Budget Wedding
by Elay Pabico
Is it possible? I think so.
Ever since I had the concepts of weddings, I’ve always known I’d want an elegant, princess-type wedding. Blame it on Disney, but I guess majority of girls wanted that, too.
But when I got engaged, I realized it’s a completely different feeling. To be completely honest, I started by planning the most expensive wedding ever. That lasted for at least a day or two. Until I got down to business and computed everything. 300k for a wedding?
No freakin way.
Then I realized, it’s not about the wedding. I’ve found Mr. Right, Prince Charming, Knight in Shining Armor, whatever you wish to call him. I realized, it does not matter if we get married in jeans and shirt, what matters is that he’s right beside me and that the long wait is over.
Giving up on your dream wedding isn’t easy, I know. But trust me, if you don’t have the budget for it, don’t do it. I don’t see a reason for a 300k wedding if after the wedding you’d be indebted for life.
If you are then, decided on being a practical bride, here’s some tips/realizations I’ve learned over the past few weeks of being a 200% hands-on bride.
- It’s not about the wedding, it’s about the marriage. Being a practical bride is a lot easier when you start thinking of the life AFTER the wedding - the marriage, per se, rather than the wedding day itself. If you wouldn’t consider your married life, it would be easy to splurge 500k for the wedding.
- You have to learn to let go of a few things. If you want to maximize your budget, you wouldn’t spend 80k for a photo and video coverage. Although it is THE BEST that could happen in your wedding, you also have to learn to let go. But if you don’t want to let go of the 80k videographer, then you’d have to choose which other areas on your wedding you are willing to forget about. Honeymoon? Reception? Bridal Gown?

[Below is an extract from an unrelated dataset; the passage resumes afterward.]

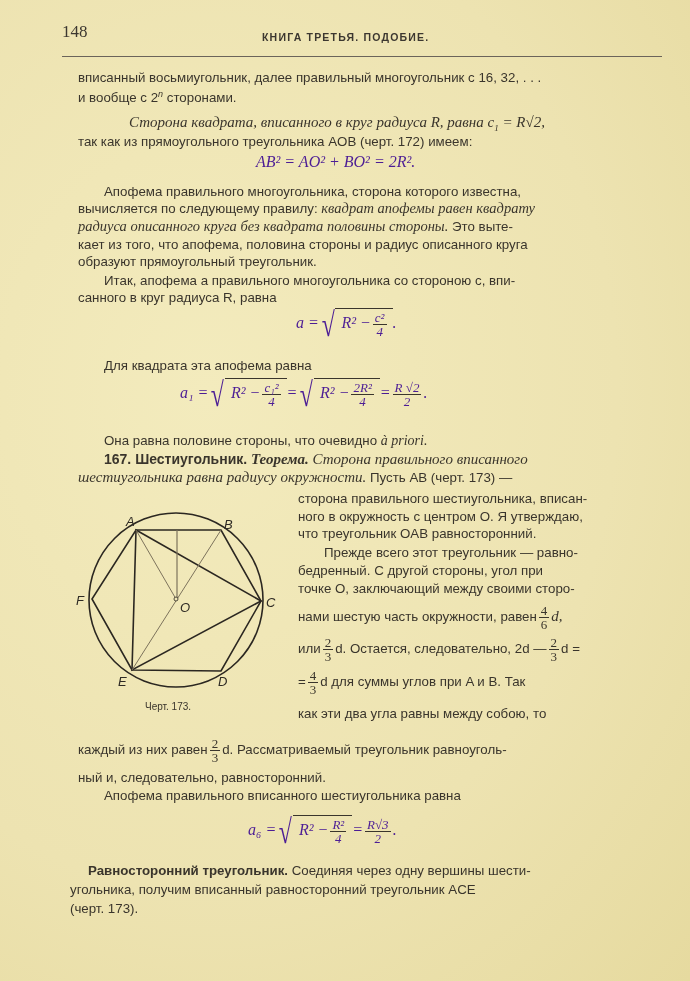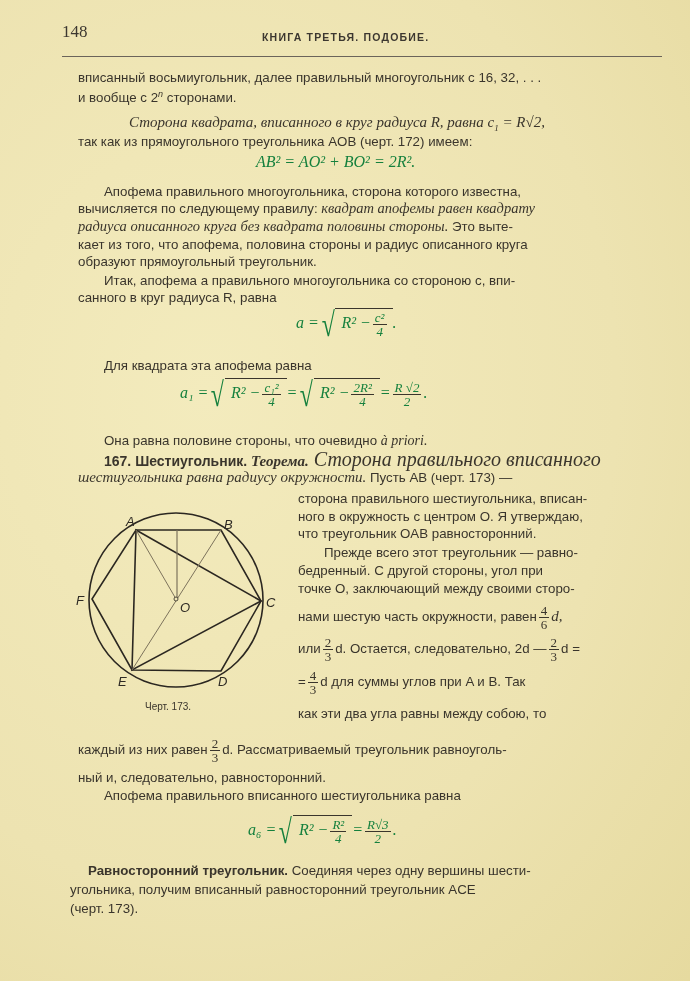"AB² = AO² + BO²" .math { color: #15803d -> #4c1d95 }
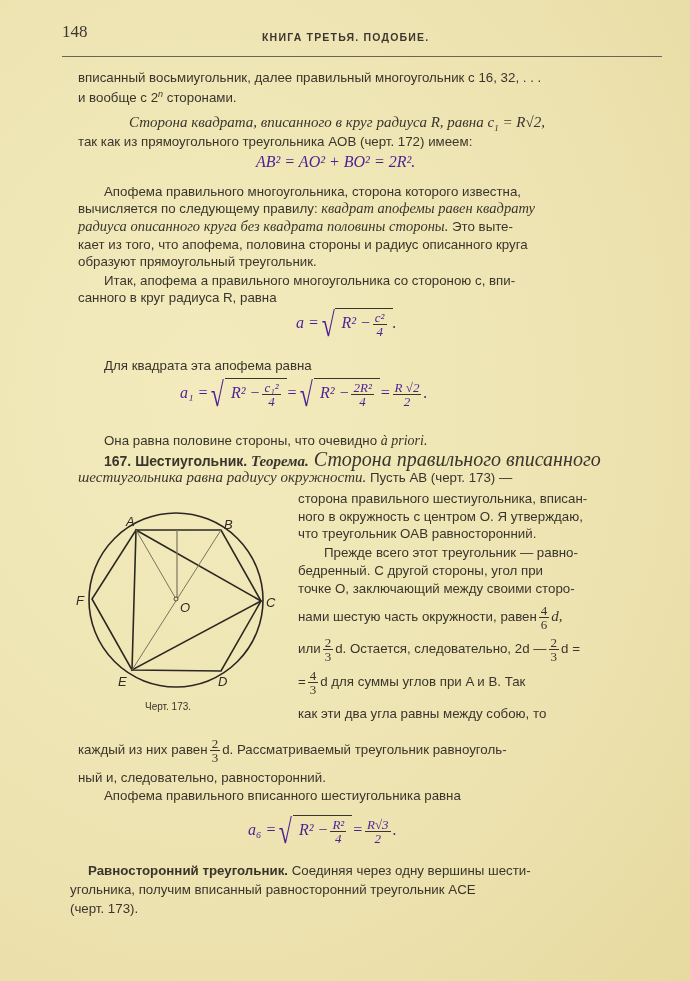"Сторона правильного вписанного" span.it { font-size: 20px -> 15px }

- It’s not about the name-game. It would be fun to answer questions like, “Who made your dress?” and get crazy replies like, “WHAT? SHE MADE YOUR DRESS?!” Blah blah blah. But sometimes, the name is what you pay for. Let’s say your friendly neighborhood couturier does the same quality for a lesser price but when they ask you, they go “Uhmm.. Nanay who?” Be prepared. If you really want to be a practical bride, you would search for the people who are really good in their field but not that pricey. My wedding bouquet is worth 3.5k all in all, and they’re made by Jack and Julie. (WHO?)
- It’s called DYI. There’s a lot of things you can save by doing things yourself. Or by asking your friend or in my case, my cousin to do stuffs for you. Our invitation was designed by Bob and then later made by my cousin.. for free. We only bought the papers and necessary materials and it didn’t even reach 1k.

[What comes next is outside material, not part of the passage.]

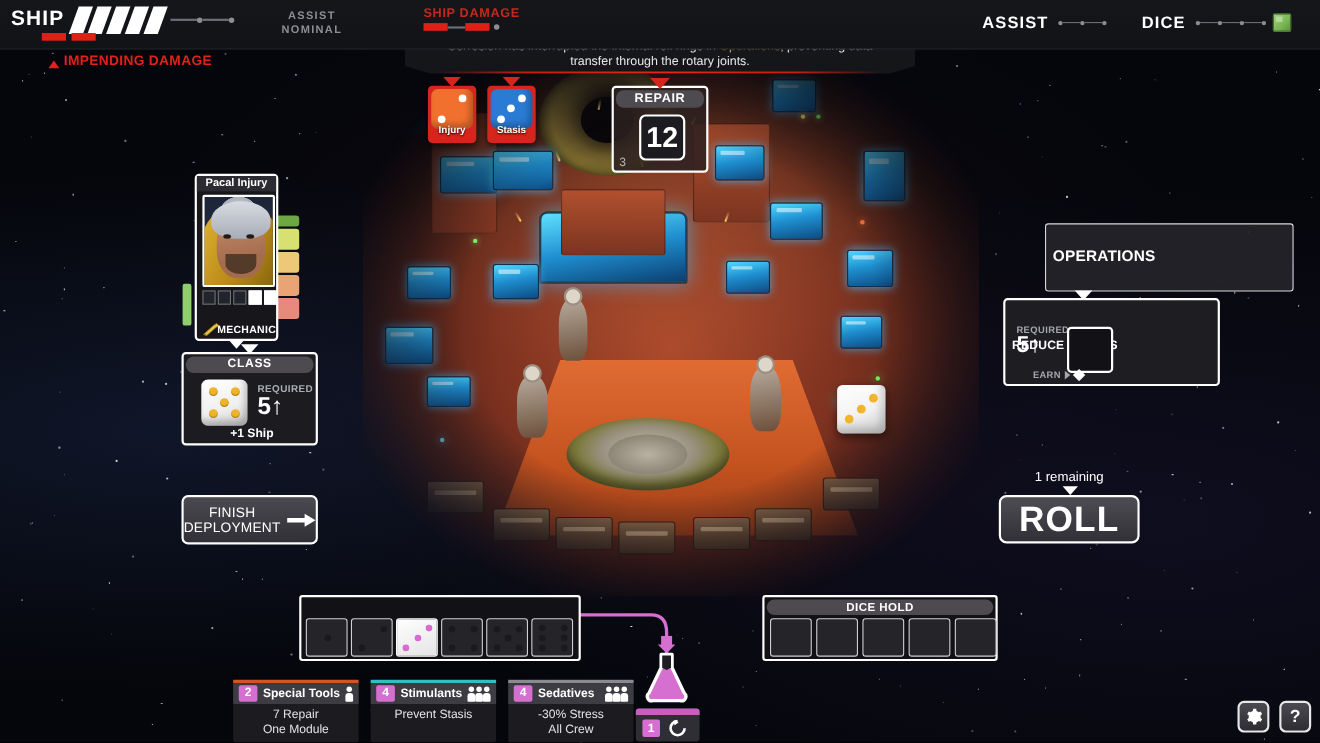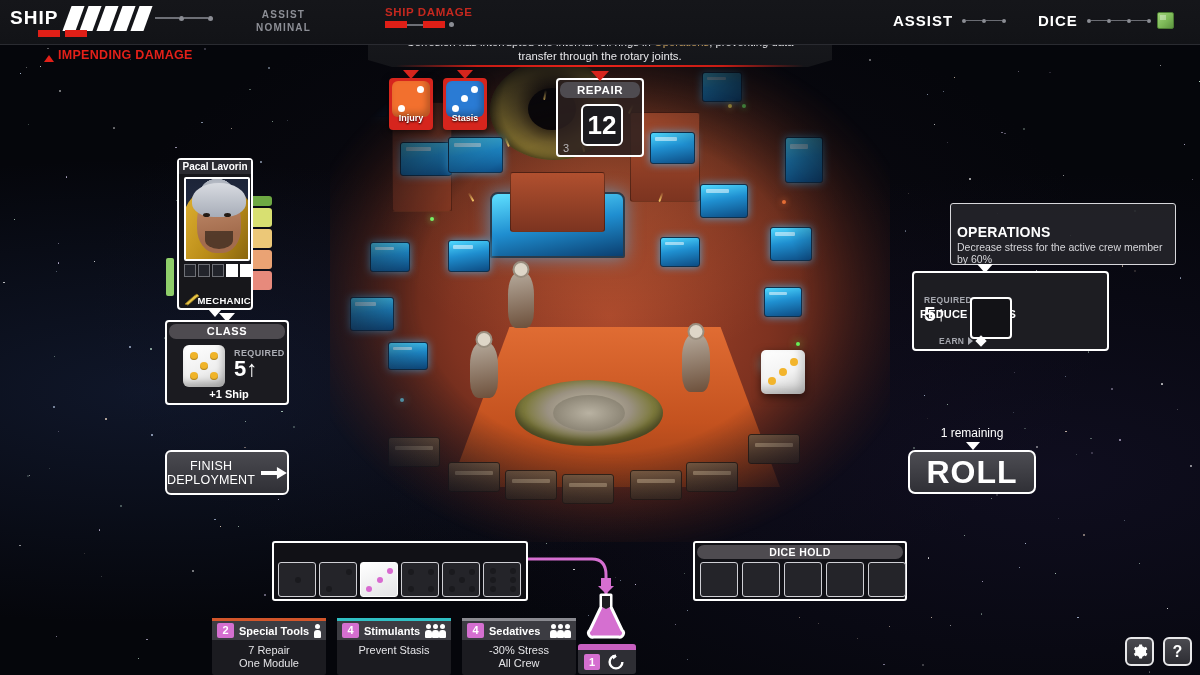"Pacal Lavorin" div { text: Lavorin -> Injury }
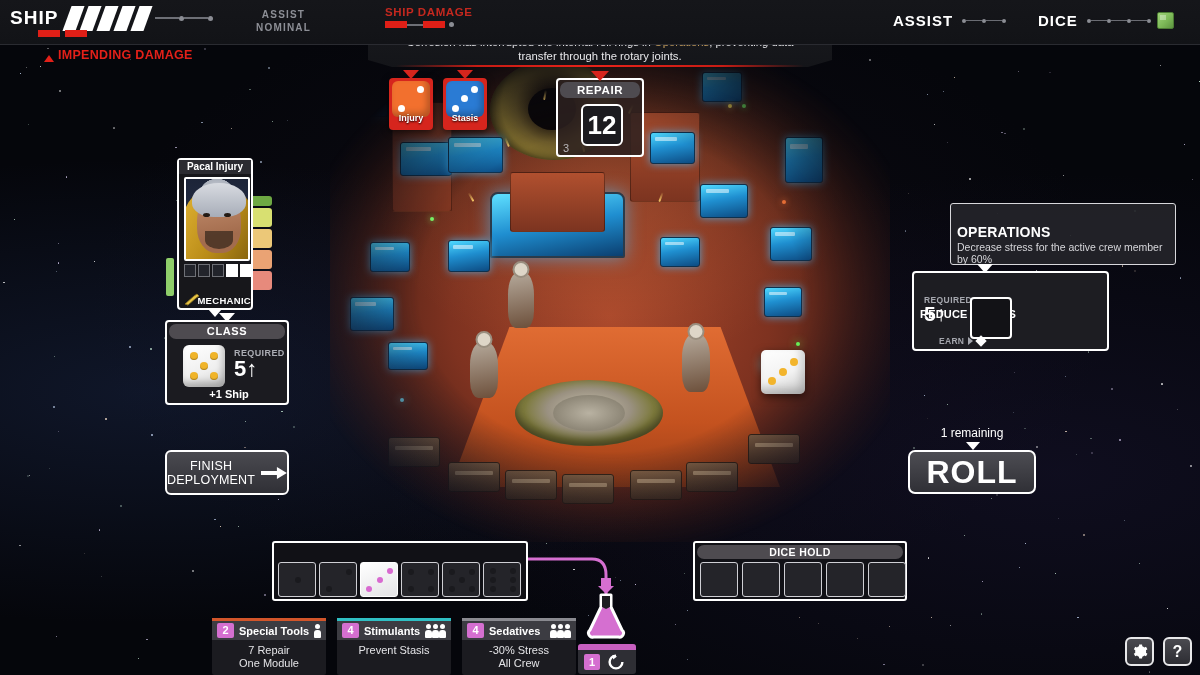"Decrease stress for the active" div { html: <div>Decrease stress for the active crew member by 60%</div> -> none }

- Nothing beats a hands-on bride. Yes, I would love to have a wedding coordinator. All these stress, all these preparations, they can get the best and the worst of you. But at the end of the day, still, nothing beats the appreciation of your husband to be for all the efforts you are doing for the wedding. It’s a different kind of accomplishment when you are able to do things by yourself. Being able to scout for a venue by yourself, it’s liberating.
Questions to ask yourself:
- Is it worth it? - When I was out scouting for a florist, I asked her how much for a tulip bouquet, and she told me it was double the price of my original quotation! Instead of pushing me to go for the higher price (imagine her sales), she told me, “It’s just one hour of holding the bouquet, do you really need tulips?”
- Who am I doing this for? If it’s for the guests, or the mother of the groom, or your mom, for instance, drop it. If the people on your wedding are really the closest friends or your loving relatives, they wouldn’t matter what bouquet your holding, or what gown you are wearing.
- Is the quality okay? It doesn’t mean that just because you’re saving up means you’re going for the low quality works.
I’m not against those who are willing to spend 1m on their wedding day. If you have the funds, by all means, do so! After all, our wedding day - that one day in our lives that we would ALWAYS, ALWAYS look back when we’re forty… or fifty… no matter how much or how little you spend, it’s always that PERSON at the end of the aisle that makes it all special.
So Happy Preps! and Goodluck, Brides-to-be!